## Your goal
Only an exact, complete copy of the listing will serve as the answer.

## Given data
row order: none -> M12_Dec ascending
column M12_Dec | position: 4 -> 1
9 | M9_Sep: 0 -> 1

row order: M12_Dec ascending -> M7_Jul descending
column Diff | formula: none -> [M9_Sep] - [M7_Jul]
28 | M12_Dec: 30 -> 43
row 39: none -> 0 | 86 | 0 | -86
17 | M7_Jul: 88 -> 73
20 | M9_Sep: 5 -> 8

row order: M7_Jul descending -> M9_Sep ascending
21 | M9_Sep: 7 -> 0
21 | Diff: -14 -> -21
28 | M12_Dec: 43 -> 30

## Answer to this problem
row order: none -> M12_Dec ascending
column M12_Dec | position: 4 -> 1
9 | M9_Sep: 0 -> 1

row order: M12_Dec ascending -> M7_Jul descending
column Diff | formula: none -> [M9_Sep] - [M7_Jul]
28 | M12_Dec: 30 -> 43
row 39: none -> 0 | 86 | 0 | -86
17 | M7_Jul: 88 -> 73
20 | M9_Sep: 5 -> 8

row order: M7_Jul descending -> M9_Sep ascending
21 | M9_Sep: 7 -> 0
21 | Diff: -14 -> -21
28 | M12_Dec: 43 -> 30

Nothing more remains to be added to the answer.